Dora sensed the presence of real evil. Not the devil kind of evil, but the banal kind the Hannah Arendt described. She held her backpack close and tiptoed behind the ruins of the castle door. She did not see everything that went on, but she heard the scuffling, biting, scratching, hair-pulling, and meowing. Her brave warrior friends Mulan and Pocahantas were losing the battle!

Dora opened her backpack. All the weapons of mass destruction were inside! What to do? She could blow up the Magic Kingdom, but everyone would die. Even her friends! Even Dora herself!

But wait? What was that? Dora heard a small voice, coming from a spider web by what was left of the door. “Help me!” it cried. It had wings and a human head. Was it a fly? A person? No! It was a fairy! Tinkerbell! Dora lifted her tiny new friend from the wreckage.

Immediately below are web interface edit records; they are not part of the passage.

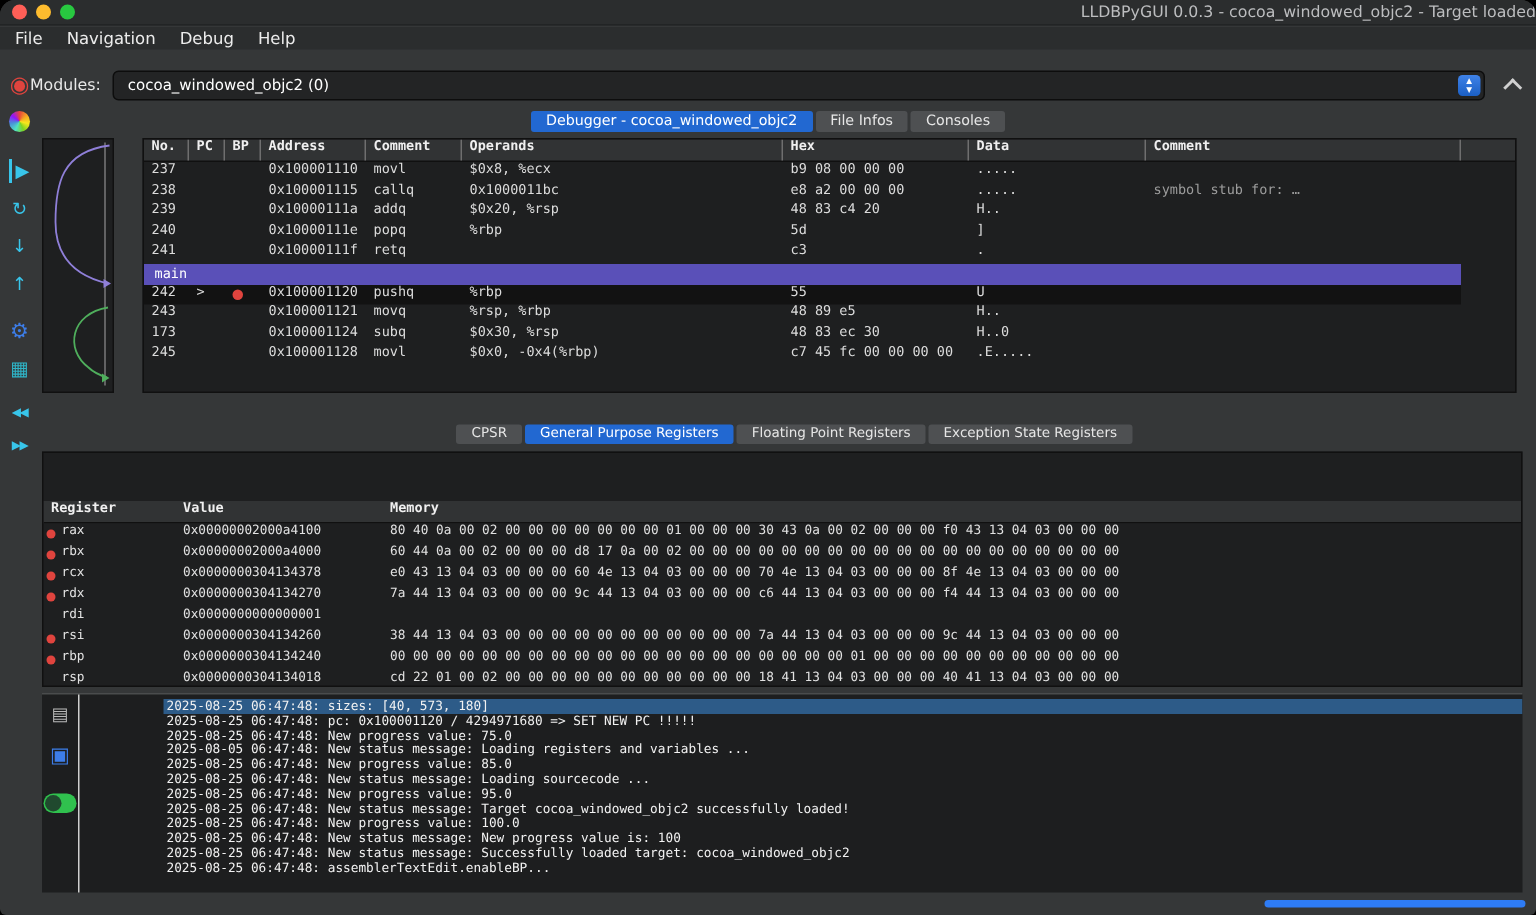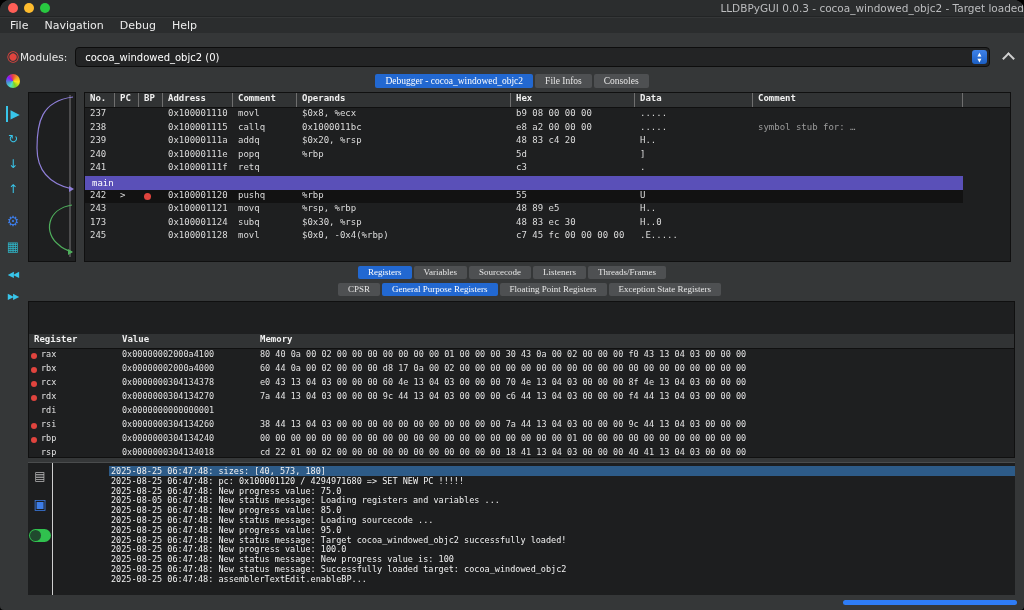--- a/index.html
+++ b/index.html
@@ -41,7 +41,7 @@
   .main-tabs { top:74px; }
   .inspector-tabs { top:266px; }
   .register-tabs { top:283px;margin-left:35px; }
-  .tab { background:#4e5052; color:#e6e6e6; font-size:9px; line-height:13px; padding:0 10px; border-radius:2px; margin:0 1px; white-space:nowrap;font-family:Liberation Serif, serif; }
+  .tab { background:#4e5052; color:#e6e6e6; font-size:9px; line-height:13px; padding:0 10px; border-radius:2px; margin:0 1px; white-space:nowrap; }
   .main-tabs .tab { font-size:9.5px; line-height:14px; }
   .tab.active { background:#2268d1; color:#fff; }
 

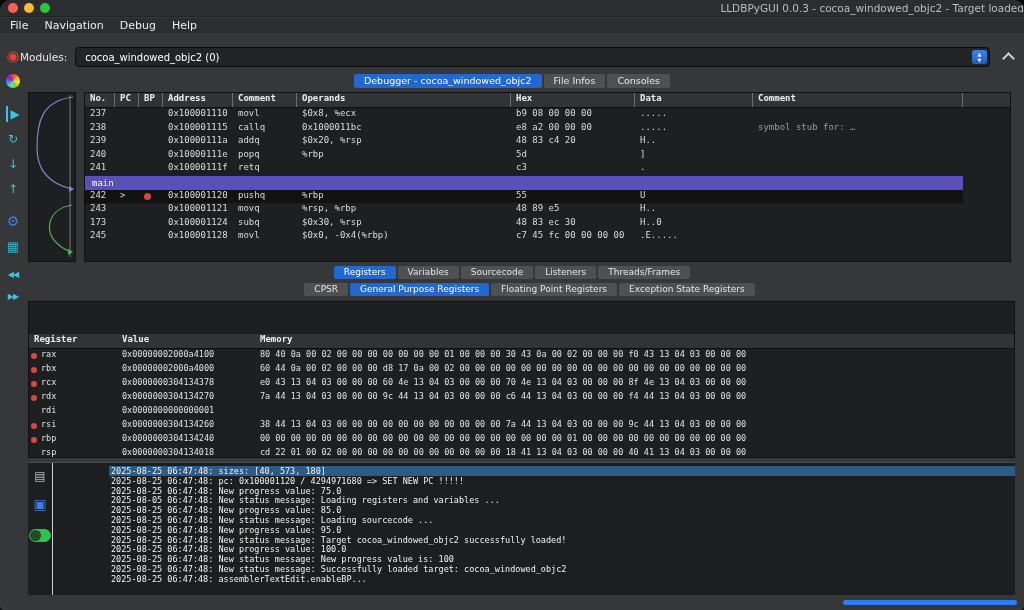--- a/index.html
+++ b/index.html
@@ -46,7 +46,7 @@
   .tab.active { background:#2268d1; color:#fff; }
 
   
-  .asm-section { position:absolute; left:28px; right:13px; top:92px; height:170px; display:flex; gap:8px; }
+  .asm-section { position:absolute; left:28px; right:13px; top:92px; height:170px; display:flex; gap:19px; }
   .flow-panel { width:48px; background:#1e1f20; border:1px solid #101010; }
   .asm-table { flex:1; background:#1e1f20; border:1px solid #101010; overflow:hidden; }
   .asm-header { display:flex; height:15px; line-height:15px; background:#313334; font:bold 9px "DejaVu Sans Mono",monospace; color:#f0f0f0; border-bottom:1px solid #101010; }

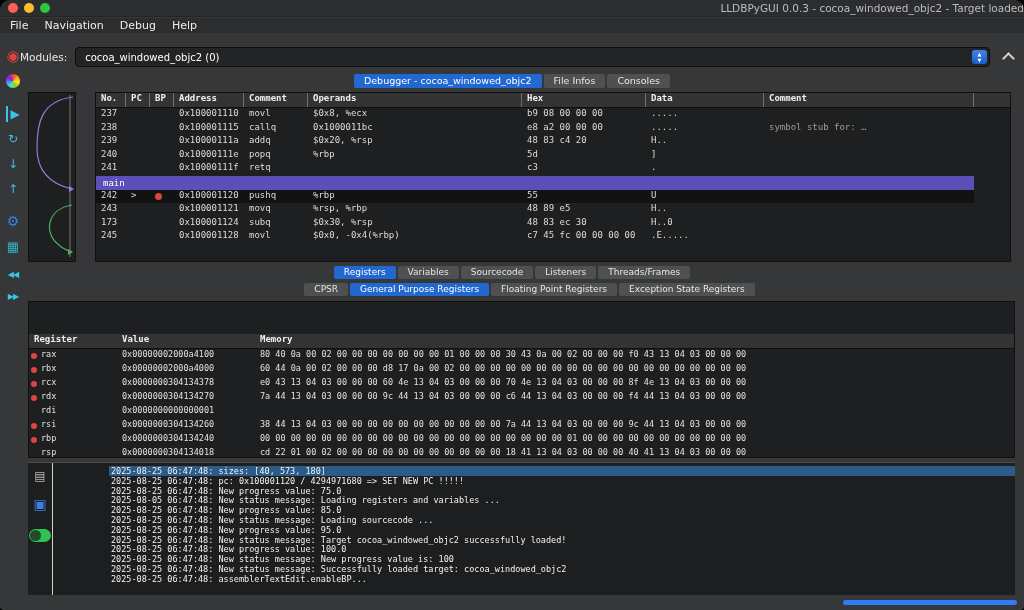--- a/index.html
+++ b/index.html
@@ -279,13 +279,6 @@
     </div>
   </div>
 
-  <div class="tabs inspector-tabs">
-    <span class="tab active">Registers</span>
-    <span class="tab">Variables</span>
-    <span class="tab">Sourcecode</span>
-    <span class="tab">Listeners</span>
-    <span class="tab">Threads/Frames</span>
-  </div>
 
   <div class="tabs register-tabs">
     <span class="tab">CPSR</span>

“I thought you were one of them,” she asked.

“No,” Tinkerbell said. “I wasn’t good enough for their Princess mythology, descending from both fairy and commoner lineage. You can look up my history on Wikipedia. Let’s bring ‘em down!”

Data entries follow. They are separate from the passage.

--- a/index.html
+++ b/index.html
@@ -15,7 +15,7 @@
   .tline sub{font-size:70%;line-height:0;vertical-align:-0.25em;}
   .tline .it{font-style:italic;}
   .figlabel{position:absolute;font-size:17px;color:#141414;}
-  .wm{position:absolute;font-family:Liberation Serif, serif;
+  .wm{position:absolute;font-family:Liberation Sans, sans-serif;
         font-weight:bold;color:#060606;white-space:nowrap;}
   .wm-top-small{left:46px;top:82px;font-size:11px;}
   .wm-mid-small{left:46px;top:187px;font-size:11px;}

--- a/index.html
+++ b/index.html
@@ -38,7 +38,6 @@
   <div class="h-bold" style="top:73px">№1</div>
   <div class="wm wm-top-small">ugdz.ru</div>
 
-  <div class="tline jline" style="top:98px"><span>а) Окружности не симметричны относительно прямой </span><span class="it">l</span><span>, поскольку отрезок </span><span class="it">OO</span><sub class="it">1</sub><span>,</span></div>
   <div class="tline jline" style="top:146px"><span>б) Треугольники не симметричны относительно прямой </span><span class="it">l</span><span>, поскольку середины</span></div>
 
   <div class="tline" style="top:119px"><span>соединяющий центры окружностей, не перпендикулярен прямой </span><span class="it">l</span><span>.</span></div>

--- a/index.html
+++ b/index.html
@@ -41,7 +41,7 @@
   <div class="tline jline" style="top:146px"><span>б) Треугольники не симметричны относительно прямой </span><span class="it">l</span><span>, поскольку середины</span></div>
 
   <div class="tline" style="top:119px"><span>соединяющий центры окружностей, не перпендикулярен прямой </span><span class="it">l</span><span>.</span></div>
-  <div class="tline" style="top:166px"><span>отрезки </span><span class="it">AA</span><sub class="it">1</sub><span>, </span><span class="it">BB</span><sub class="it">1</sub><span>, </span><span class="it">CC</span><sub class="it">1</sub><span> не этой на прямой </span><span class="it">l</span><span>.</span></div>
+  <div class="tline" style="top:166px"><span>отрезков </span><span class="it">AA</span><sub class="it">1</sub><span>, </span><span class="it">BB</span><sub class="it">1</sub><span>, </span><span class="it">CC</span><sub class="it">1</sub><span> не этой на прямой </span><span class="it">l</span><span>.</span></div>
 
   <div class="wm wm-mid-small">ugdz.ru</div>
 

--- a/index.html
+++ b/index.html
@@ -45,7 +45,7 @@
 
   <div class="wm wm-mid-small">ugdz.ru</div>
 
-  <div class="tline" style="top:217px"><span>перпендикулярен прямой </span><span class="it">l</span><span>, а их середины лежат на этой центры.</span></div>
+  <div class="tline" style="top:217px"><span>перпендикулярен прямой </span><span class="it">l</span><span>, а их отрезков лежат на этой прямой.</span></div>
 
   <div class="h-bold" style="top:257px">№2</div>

Dora looked over to where the battle continued. Her brave warrior friends lay at the bottom of a Princess pile, being slowly transmogrified into plastic. There was no choice. She left her backpack with its weapons of mass destruction in the corner, and Tinkerbell lifted her up into the air. After they rose above the castle, the fairy sprinkled her pixie dust onto the backpack, making it explode into the biggest fireworks display that the Magic Kingdom’s visitors had ever seen. All of Florida’s I-4 corridor cheered, not realizing what was going on.

And yet: the Princess Continuum was not destroyed, for it was indeed made of ultra-durable plastic that endures both in reality and in the hearts and minds of girls everywhere. Any girl between the age of four and six is liable to fall victim to its groupthink, groupspeak, and groupdress. What Jasmine said to Mulan and Pocahantas is partially true. Resistance is somewhat futile, and you may indeed be assimilated. Poor Mulan and Pocahantas – once brave warriors – are now Princesses. And a new black girl, Tiana, is slated for assimilation in 2009. You can look all this up on Wikipedia.

The non-abridged version of this fairy tale could continue. Suffice to say, there is still hope in the form of Dora and even little Tinkerbell. The smart girls and the ones who’ll never quite fit the mold. The ones who always seem, paraphrasing Audre Lorde – another member of the Princess’s Axis of Evil – to have the right tool in their backpack for bringing down the master’s house. And the ones who wind up working within the system to subvert it in a different way, with a bit of poison pixie dust perhaps.

Parents, teach your children. Girls, keep your backpacks ready. Boys, stop drooling so much.

1 comment:

Anonymous said...

This is fantastic. There has been a lot of Princess talk lately (see Peggy Orenstein), but this one smack talks them in a most awesome manner.